Extract the lines of the material below, beginning with the first and ending with the line that holds "width: 8px;". Skip every picture.

::::::::

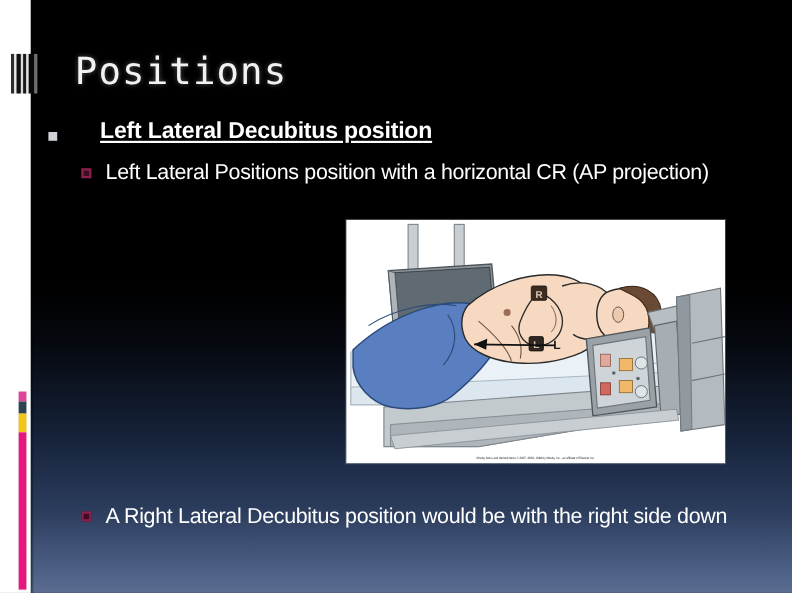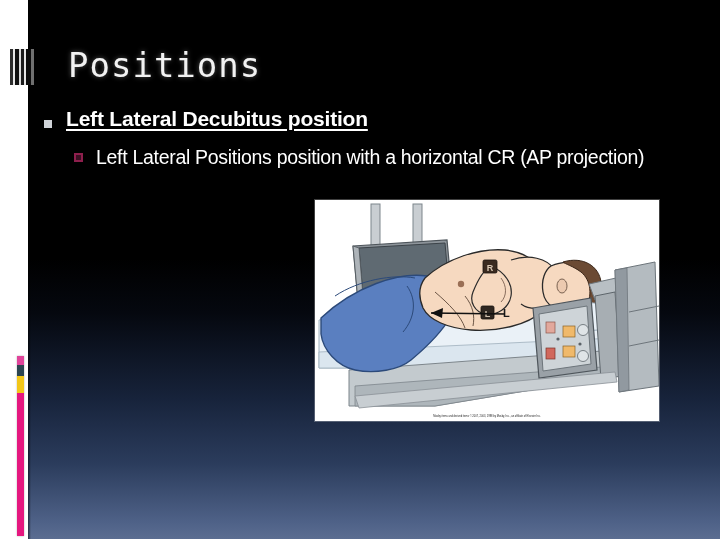--- a/index.html
+++ b/index.html
@@ -98,20 +98,21 @@
     white-space: nowrap;
   }
 
   
   .bullet-l1 {
     position: absolute;
     left: 44px;
     top: 107px;
     display: flex;
     align-items: center;
+    gap: 25px;
   }
   .marker-l1 {
     width: 8px;
     height: 8px;
     margin-top: 10px;
     margin-right: 14px;
     background: #cfd3d8;
     flex: 0 0 auto;
   }
   .text-l1 {
@@ -291,14 +292,18 @@
       <polygon points="300,70 340,62 344,186 304,192" fill="#b4bbc0" stroke="#6d757b" stroke-width="1"></polygon>
       <polygon points="300,70 312,68 314,190 304,192" fill="#9199a0" stroke="#6d757b" stroke-width="0.8"></polygon>
       <line x1="314" y1="112" x2="344" y2="106" stroke="#6d757b" stroke-width="1"></line>
       <line x1="314" y1="146" x2="344" y2="140" stroke="#6d757b" stroke-width="1"></line>
 
       <polygon points="40,196 300,172 302,182 44,208" fill="#c8ced2" stroke="#8a9197" stroke-width="0.8"></polygon>
     </svg>
     <div class="fig-caption">Mosby items and derived items © 2007, 2003, 1998 by Mosby, Inc., an affiliate of Elsevier Inc.</div>
   </div>
 
+  <div class="bullet-l2 last">
+    <span class="marker-l2"></span>
+    <span class="text-l2">A Right Lateral Decubitus position would be with the right side down</span>
+  </div>
 
 </div>
 
 </body></html>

::::::::

Worked solution:
--- a/index.html
+++ b/index.html
@@ -98,20 +98,21 @@
     white-space: nowrap;
   }
 
   
   .bullet-l1 {
     position: absolute;
     left: 44px;
     top: 107px;
     display: flex;
     align-items: center;
+    gap: 25px;
   }
   .marker-l1 {
     width: 8px;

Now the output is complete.